President Biden has signed an order authorizing the military to once again deploy hundreds of Special Operations forces inside Somalia – largely reversing the decision by President Donald J. Trump to withdraw nearly all 700 ground troops who had been stationed there, according to four officials familiar with the matter.

In addition, Mr. Biden has approved a Pentagon request for standing authority to target about a dozen suspected leaders of Al Shabab, the Somali terrorist group that is affiliated with Al Qaeda, three of the officials said. Since Mr. Biden took office, airstrikes have largely been limited to those meant to defend partner forces facing an immediate threat.
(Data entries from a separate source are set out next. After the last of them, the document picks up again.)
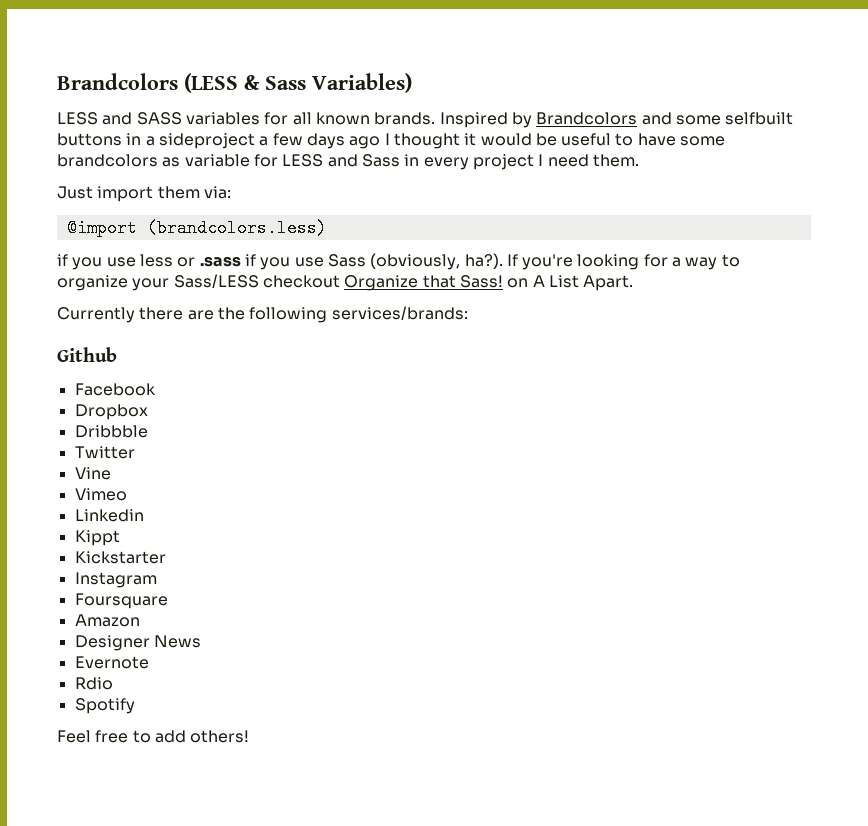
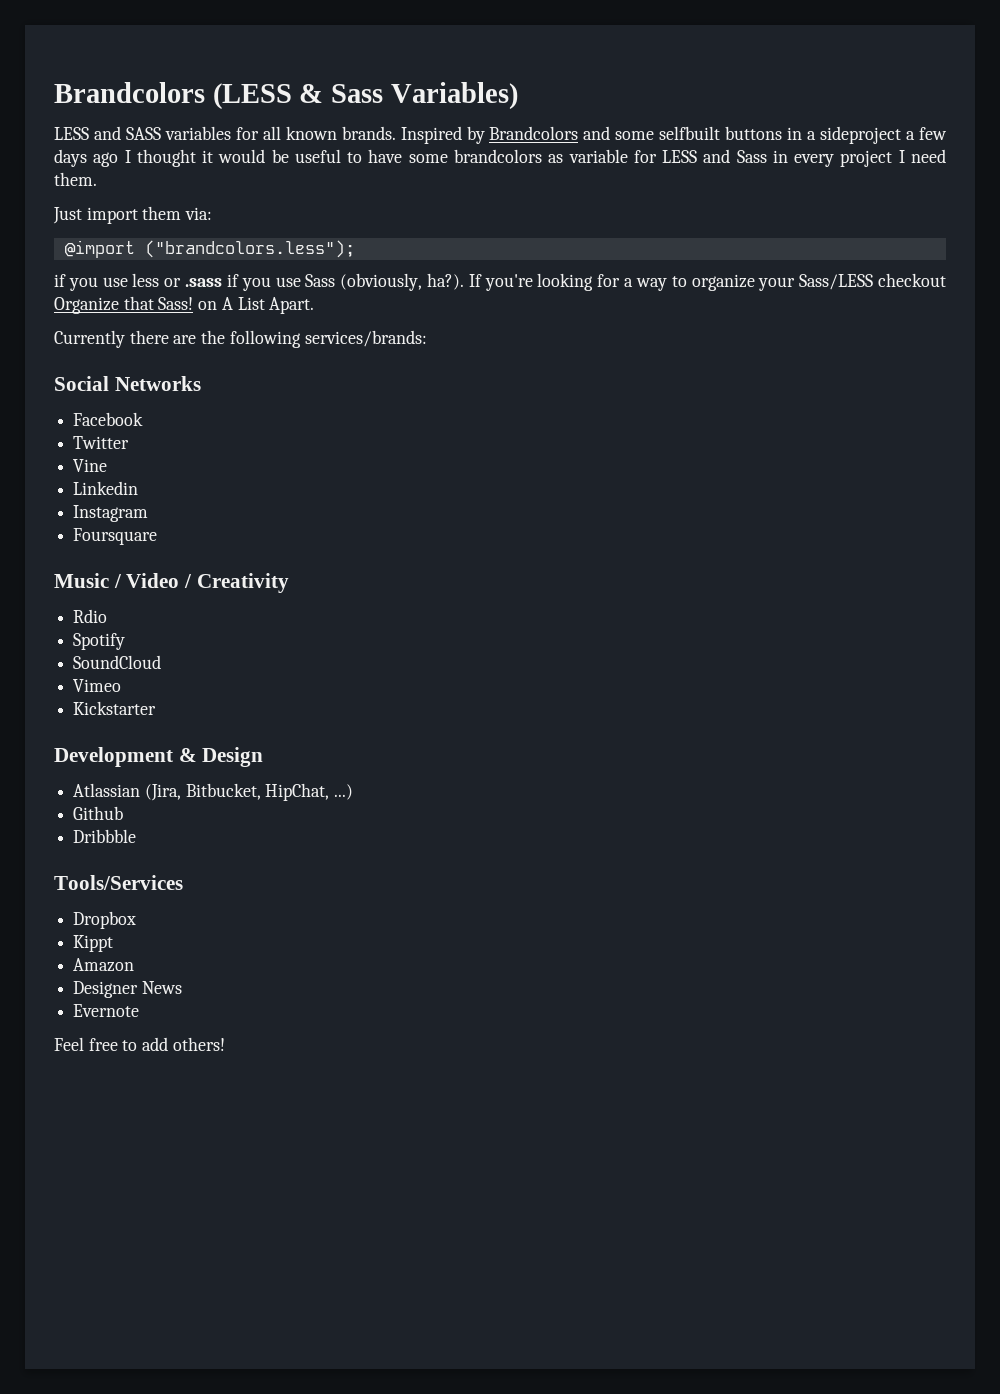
[146,219,327,237] (brandcolors.less) -> [144,240,355,258] ("brandcolors.less");
[57,347,117,362] Github -> [54,376,201,391] Social Networks
[74,404,148,420] [74,425,148,438] // Dropbox // Dribbble -> (144, 419) none
[74,488,127,501] // Vimeo -> (108, 465) none
[74,530,120,546] [74,551,166,564] // Kippt // Kickstarter -> (139, 488) none
(168, 601) none -> [54,573,289,593] [73,609,108,623] [73,633,126,650] [73,655,162,669] [73,679,122,692] [73,701,157,715] [54,747,264,767] [73,783,354,801] [73,806,124,820] [73,829,137,843] [54,875,183,890] [73,911,137,929] [73,935,114,952] // Music / Video / Creativity // Rdio // Spotify // SoundCloud // Vimeo // Kickstarter // Development & Design // Atlassian (Jira, Bitbucket, HipChat, ...) // Github // Dribbble // Tools/Services // Dropbox // Kippt
[74,677,113,690] [74,698,135,714] // Rdio // Spotify -> (140, 1010) none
The earlier withdrawal from Somalia did not mean that the US was no longer involved in the conflict, but pulling troops out of there was one of the few things that Trump got right. Reversing that withdrawal is a mistake, and launching more strikes in Somalia practically guarantees that more Somali civilians will be killed by US attacks. US military involvement in Somalia is relatively limited, but it is still unnecessary and ill-advised. Limited US involvement is how it has been possible for the last three presidents and now Biden to wage a war there that most Americans know nothing about. That has happened because there has been scant oversight and no pressure on any administration to justify the continuation of the war.

The legal authority for US involvement in Somalia’s conflict is as shaky as it gets. Because Al Shabaab is considered an “associate force” of Al Qaeda, the government claims that the 2001 AUMF applies to a group that didn’t exist when the AUMF was written. This is a prime example of why the 2001 AUMF needs to be repealed: it gives any president a free hand to wage war virtually anywhere against any group provided that there is some notional link with Al Qaeda. It is absurd to think that Al Shabaab poses any threat to the United States, so it is hard to see how any genuine US security interests are being served by expanding our role in the war.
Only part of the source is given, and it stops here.